The obvious answer here is that if there isn’t too much supply being dropped on here, then the problem has to be on the DEMAND end. As in, J6P simply is not BUYING the Oil in the same quantity at the same rate he was just 1 year ago. Steady Supply, Price Going Down, Inventory Going Up, you are left with only one variable in this bathtub problem, which is that the fucking DRAIN is STOPPED UP!
Now, why oh why would J6P all of a sudden STOP buying gas, even at the new Low Low prices every day of $2/Gallon? Actually, it’s gone even below $2 in quite a few places. According to Da Goobermint, our Economy is recovering, the UE rate is like 7%, so WTF don’t these assholes start BUYING MORE GAS?…
For the rest, LISTEN TO THE RANT!!!
Off the keyboard of RE
Published on the Doomstead Diner on November 6, 2014
Discuss this article at the Economics Table inside the Diner
Over the course of the last week, we have had two MAJOR Black Swans come in for a landing.
The first one actually has been ongoing for a couple of weeks now, the collapsing price in the Oil Market, plunging from its recent “set point’ at around $90/barrel to $77 for WTI as I write this article:
The second Swan came in the form of an announcement by BoJ Chief Psycho Kuroda that the BoJ would ENGAGE Warp Drive on the Printing Press and buy up every last JGB the Nip Goobermint sells in order to meet their ever increasing need for cash. The Yen was already sliding, this announcement however sent it on a Downhill Run worthy of an Olympic ski course.
Flip this upside down to get JPYUSD. Nobody publishes it that way, I wonder why?
Are these two events unrelated coincidence? Of course not.
Demand Destruction has taken hold all across the globe now, and Oil consumption is dropping everywhere. Here in the FSoA, we’ve seen a 10% drop in gasoline consumption since 2008, and the end to this is nowhere in sight either.
Fewer miles driven means fewer Japanese Carz sold here in the FSoA, and it is no different over in Eurotrashland, in fact it is worse over there, particularly in the PIIGS Nations. Fewer Japanese carz sold means a ballooning trade deficit for Japan, and their trade surplus over the years is the only thing that kept them able to support ever increasing Goobermint deficits, which now have reached the Ionosphere and soon will encompass the entire solar system, including UR-ANUS.

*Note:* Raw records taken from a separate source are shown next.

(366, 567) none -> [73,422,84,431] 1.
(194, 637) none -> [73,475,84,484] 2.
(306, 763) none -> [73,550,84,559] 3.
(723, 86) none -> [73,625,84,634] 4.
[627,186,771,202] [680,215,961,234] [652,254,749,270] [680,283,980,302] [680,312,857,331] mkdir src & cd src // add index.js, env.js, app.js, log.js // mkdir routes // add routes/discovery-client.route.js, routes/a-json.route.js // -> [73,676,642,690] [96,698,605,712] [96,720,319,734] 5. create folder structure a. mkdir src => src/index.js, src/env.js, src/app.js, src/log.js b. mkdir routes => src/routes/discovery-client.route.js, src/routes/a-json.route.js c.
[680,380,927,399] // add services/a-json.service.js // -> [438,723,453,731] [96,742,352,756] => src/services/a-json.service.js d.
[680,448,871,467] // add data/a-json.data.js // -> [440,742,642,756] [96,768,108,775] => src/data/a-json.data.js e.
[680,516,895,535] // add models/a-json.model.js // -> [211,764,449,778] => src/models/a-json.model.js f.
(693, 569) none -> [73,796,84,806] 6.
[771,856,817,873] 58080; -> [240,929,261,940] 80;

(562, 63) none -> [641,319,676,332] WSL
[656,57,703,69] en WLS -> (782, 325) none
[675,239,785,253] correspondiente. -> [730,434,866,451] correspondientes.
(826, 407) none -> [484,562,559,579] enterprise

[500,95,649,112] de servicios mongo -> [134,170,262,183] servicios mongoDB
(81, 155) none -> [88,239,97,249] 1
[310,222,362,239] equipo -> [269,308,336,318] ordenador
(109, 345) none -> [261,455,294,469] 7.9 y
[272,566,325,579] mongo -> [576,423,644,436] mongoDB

Global Deficits in aggregate soon will reach the Edge of the Visible Universe.
Going Where No Man Has Gone Before in Debt
What Psycho Kuroda-san wants to do here is devalue the Yen so far that Amerikans can by Japanese Carz for Pocket Change, and with Gas Prices dropping at the pump EVERYBODY hopes this will stimulate Demand and Happy Motoring Amerikans will once again start burning oil as fast as the Saudis can pump it out of the ground.
The Saudis themselves have promised to be the Walmart of Oil Wholesalers and sell their Oil at Low, Low Prices Every Day into the forseeable future, because they too have hefty obligations in subsidies to keep their population from rising up and beheading the Saudi Princes. What they have lost in high prices they hope to make up for in VOLUME!
Sadly for the Saudi Royal Family, it appears they will have some difficulty getting this Oil to Market however, since they seem to have Pipelines mysteriously BLOWING UP, another mere coincidence of course. Pipelines Blow Up regularly over there, nothing to see here, please move along.
Even if the pipelines remain intact however, it is unlikely that the Happy Motoring Amerikans are going to start increasing consumption again just because Gas Prices drop even $1/Gallon here. Millions of formerly Middle Class Amerikans have completely dropped out of the “Workforce”, and they can’t afford to drive around willy nilly at ANY price. They divested themselves of their cars already, and they aren’t buying enough new ones from Toyota because they can’t afford car payments either, even at ZIRP for 5 years! Unless the newly elected Republican Majority magically starts creating Jobs that pay better than Minimum Wage, there is ZERO chance these folks will be Happy Motoring ever again.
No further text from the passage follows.